🤖 AI Summary
X-ray crystallography cannot directly reconstruct electron density maps from diffraction data due to the missing phase problem, and conventional approaches rely on time-consuming manual refinement. This work proposes the first end-to-end, experimentally guided diffusion-based generative framework that formulates structure refinement as a Bayesian inference problem. By leveraging a pretrained protein structure prior, the method performs conditional posterior sampling in structure factor amplitude space, simultaneously optimizing atomic coordinates and B-factors without explicit phase retrieval. Evaluated across multiple protein datasets, the approach significantly outperforms existing methods, achieving lower coordinate RMSD and R-factors while accelerating computation by a factor of 33.
📝 Abstract
Generative models trained on public databases of protein structures, most of which have been determined by X-ray crystallography, now provide powerful priors for structure prediction. However, they are not readily conditioned on the measurements from a new crystallographic experiment, limiting their use for X-ray structure determination. In crystallography, the measured structure-factor amplitudes do not by themselves determine an electron density map or atomic structure because the associated phases are unobserved and must be inferred.
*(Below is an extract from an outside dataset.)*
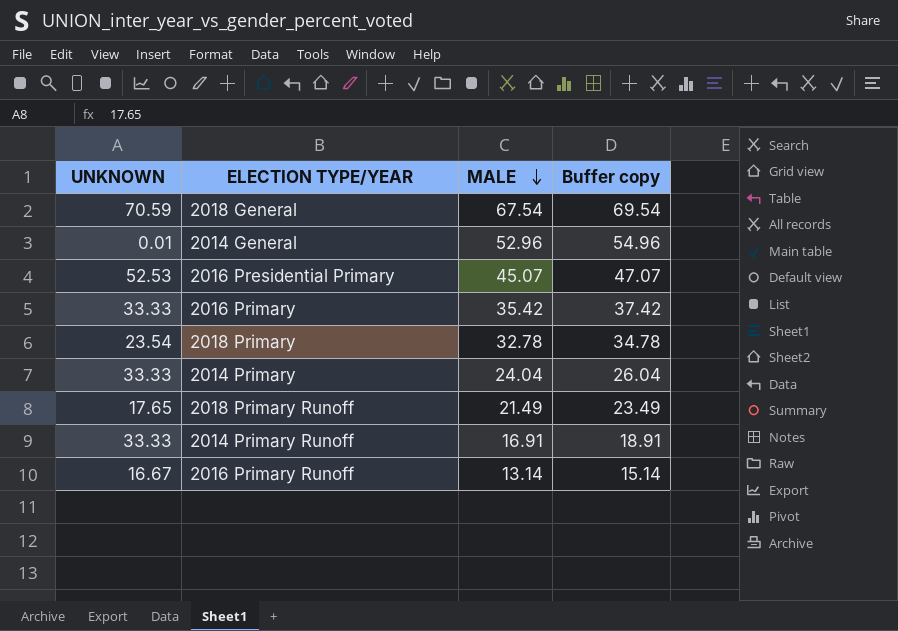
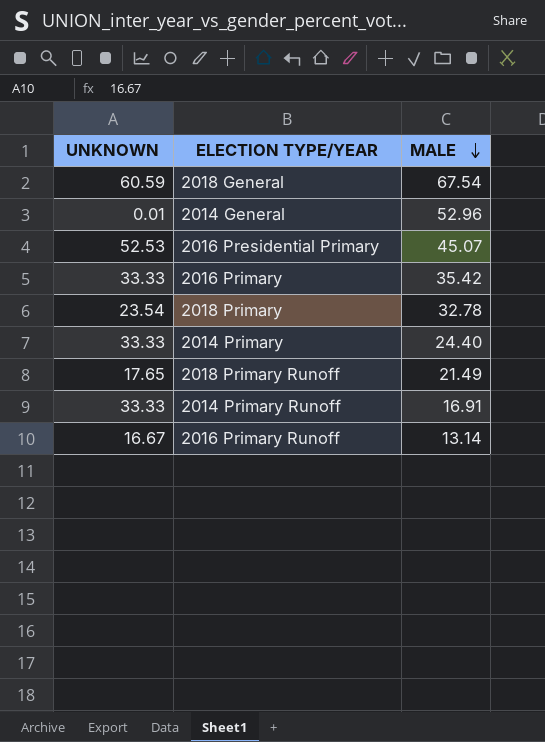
column Buffer copy | formula: [MALE] + 2 -> none
2018 General | UNKNOWN: 70.59 -> 60.59
2014 Primary | MALE: 24.04 -> 24.40

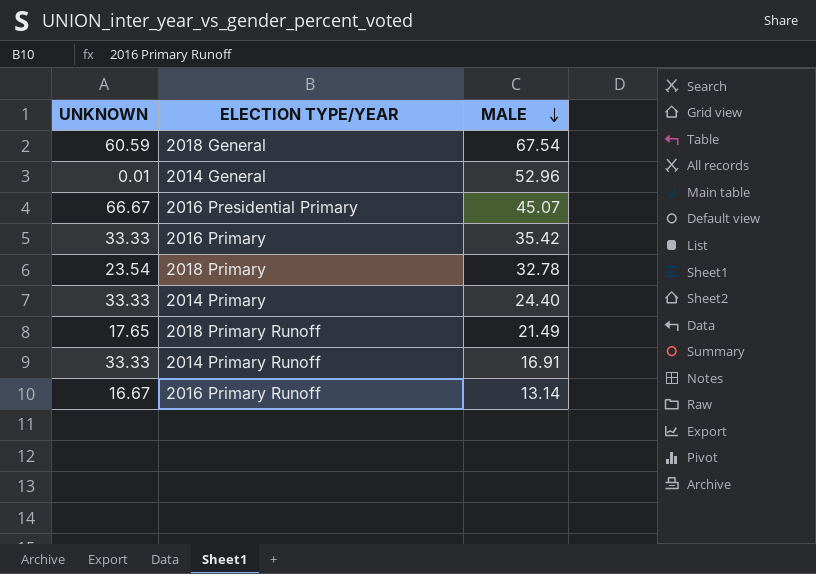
2016 Presidential Primary | UNKNOWN: 52.53 -> 66.67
Structure determination therefore remains an inverse problem in which candidate models must be both structurally plausible and consistent with measured diffraction data, often requiring substantial manual refinement by human experts. Emerging methods aim to incorporate experimental information more directly into predictive and refinement workflows. We present CrystalBoltz, a generative framework that casts crystallographic refinement as Bayesian inference over atomic structures and operates directly on structure-factor amplitudes. CrystalBoltz moves from unguided generation with a pre-trained prior over protein structures to experiment-guided posterior sampling, followed by atomic coordinate and B-factor refinement. Across multiple protein crystallography datasets, CrystalBoltz attains lower coordinate RMSD and lower R-factors than the strongest baselines considered, while reducing runtime by a factor of 33 relative to existing experimentally guided refinement.